[DATA TO PROCESS]
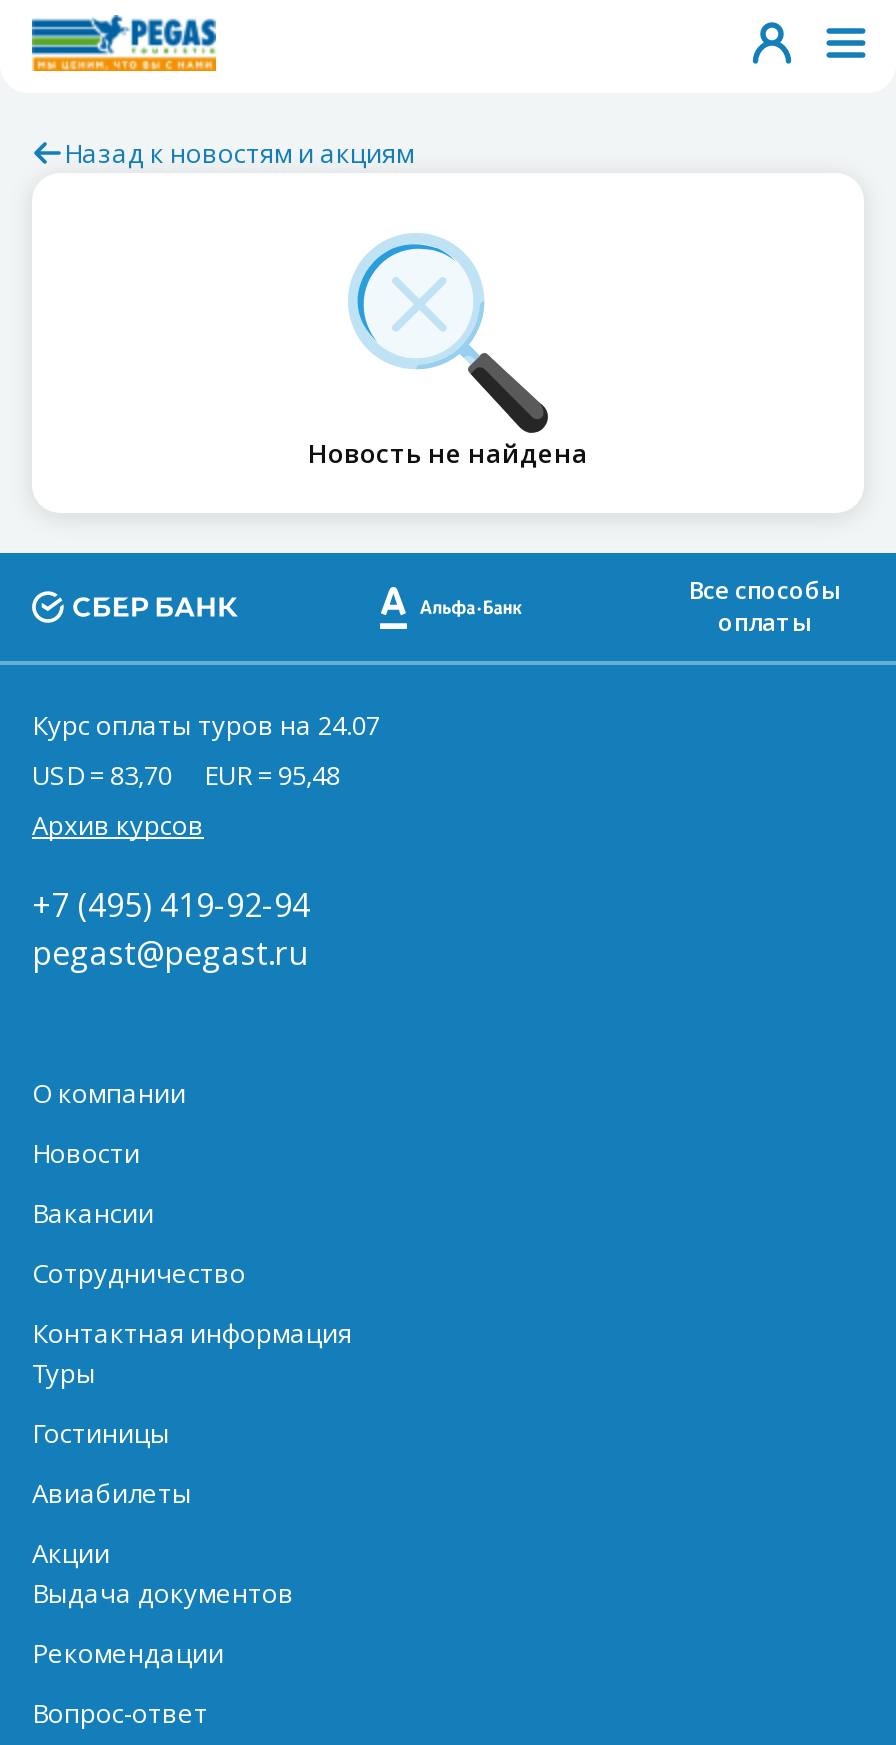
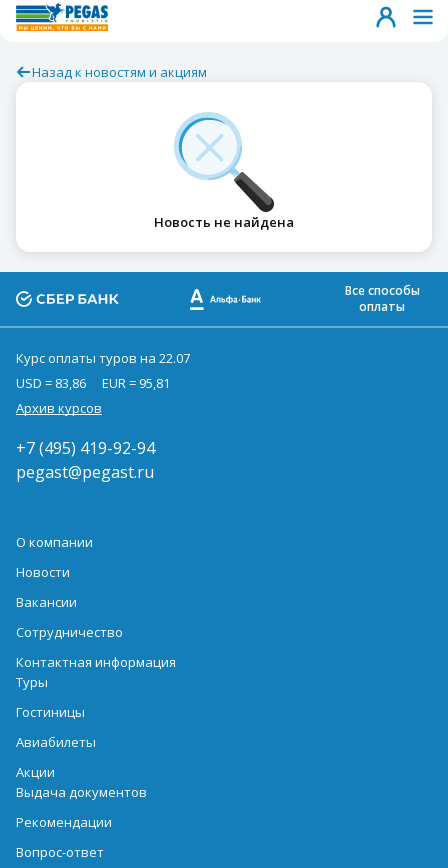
- Курс оплаты туров на 24.07
+ Курс оплаты туров на 22.07

- USD = 83,70
+ USD = 83,86

- EUR = 95,48
+ EUR = 95,81
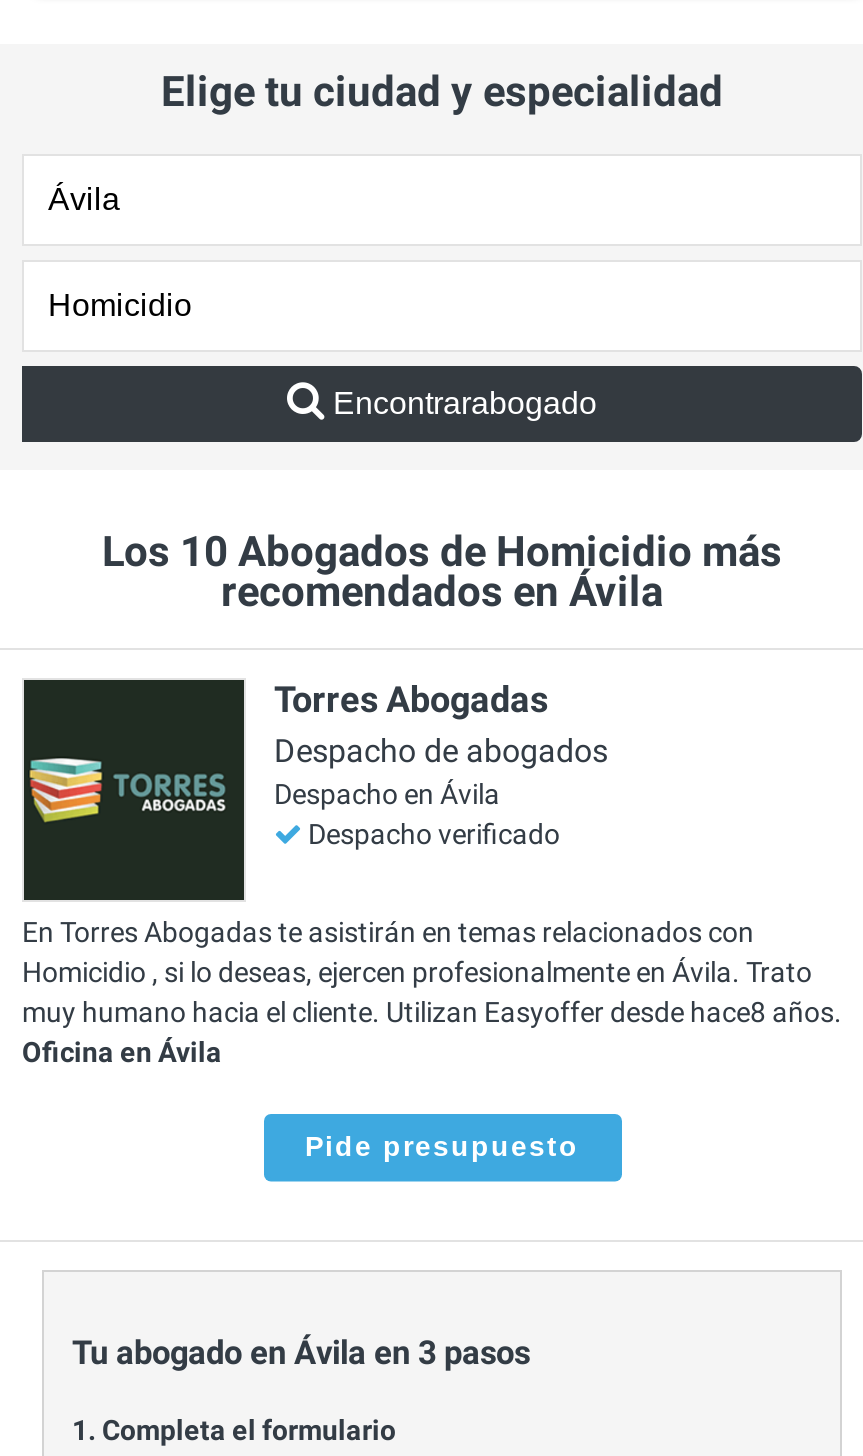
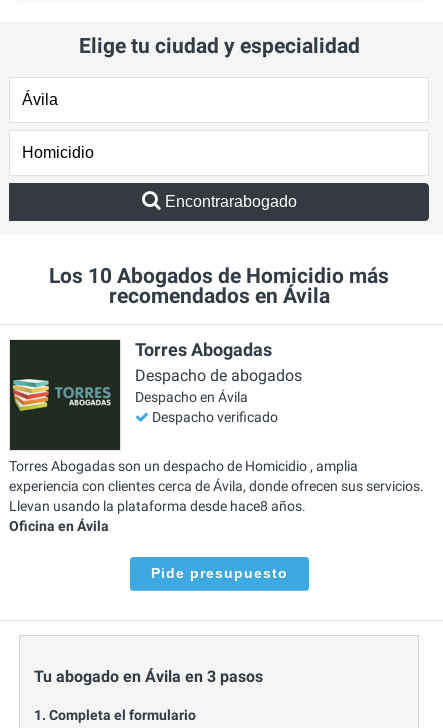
- En Torres Abogadas te asistirán en temas relacionados con
- Homicidio , si lo deseas, ejercen profesionalmente en Ávila. Trato
- muy humano hacia el cliente. Utilizan Easyoffer desde hace8 años.
+ Torres Abogadas son un despacho de Homicidio , amplia
+ experiencia con clientes cerca de Ávila, donde ofrecen sus servicios.
+ Llevan usando la plataforma desde hace8 años.
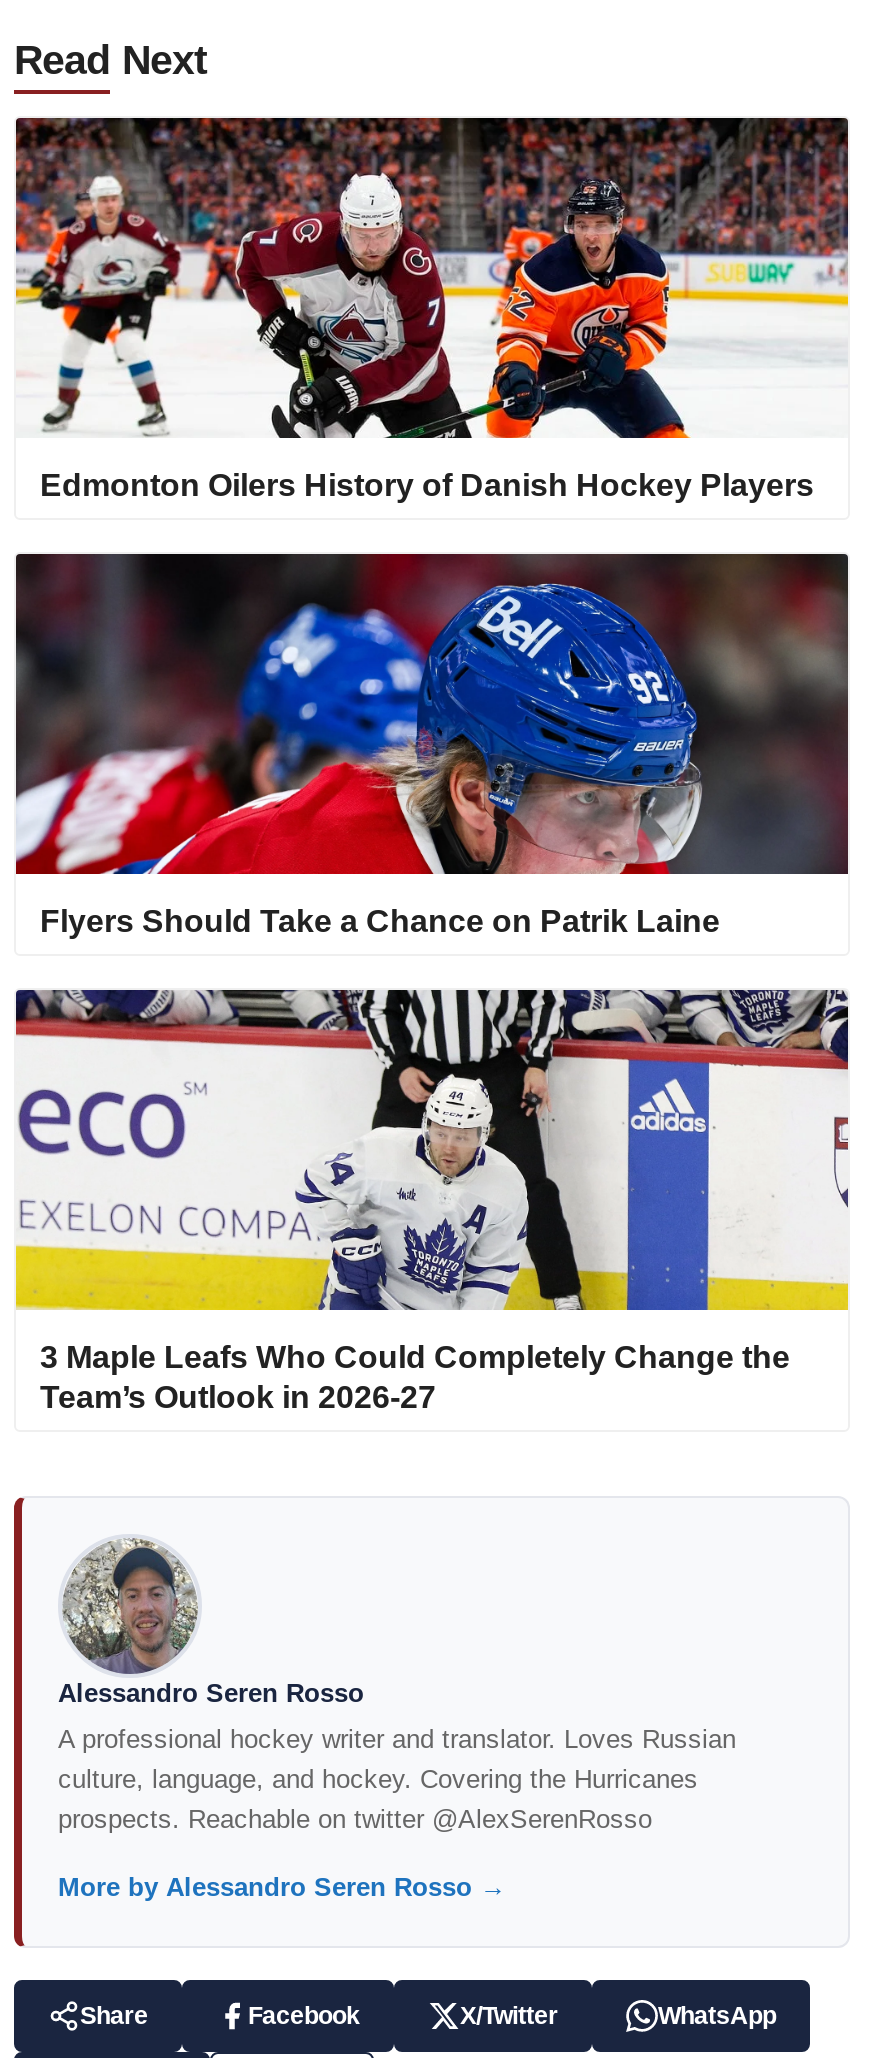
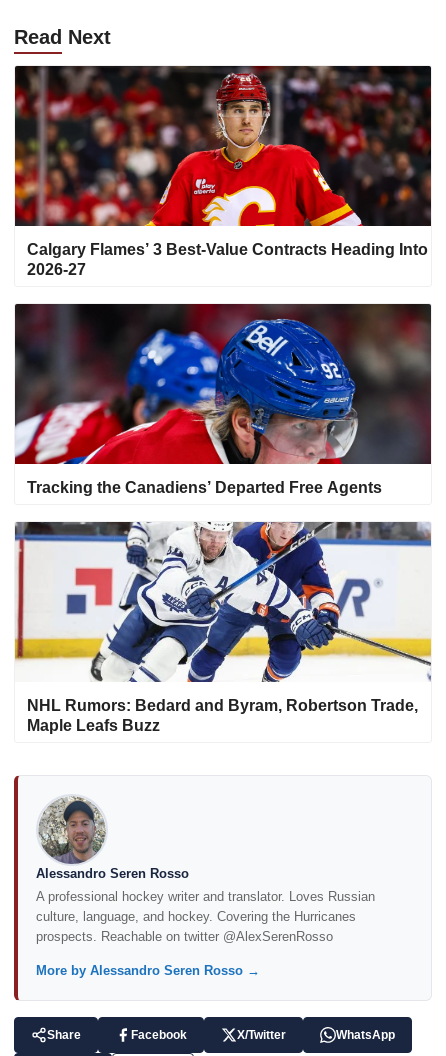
- [image]
- Edmonton Oilers History of Danish Hockey Players
+ [image]
+ Calgary Flames’ 3 Best-Value Contracts Heading Into
+ 2026-27

- Flyers Should Take a Chance on Patrik Laine
+ Tracking the Canadiens’ Departed Free Agents

- [image]
- 3 Maple Leafs Who Could Completely Change the
- Team’s Outlook in 2026-27
+ [image]
+ NHL Rumors: Bedard and Byram, Robertson Trade,
+ Maple Leafs Buzz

[PROBLEM TO SOLVE]
Copy out every line from the data above in which the word "Torres" occurs.

[EXERCISE OUTPUT]
- En Torres Abogadas te asistirán en temas relacionados con
+ Torres Abogadas son un despacho de Homicidio , amplia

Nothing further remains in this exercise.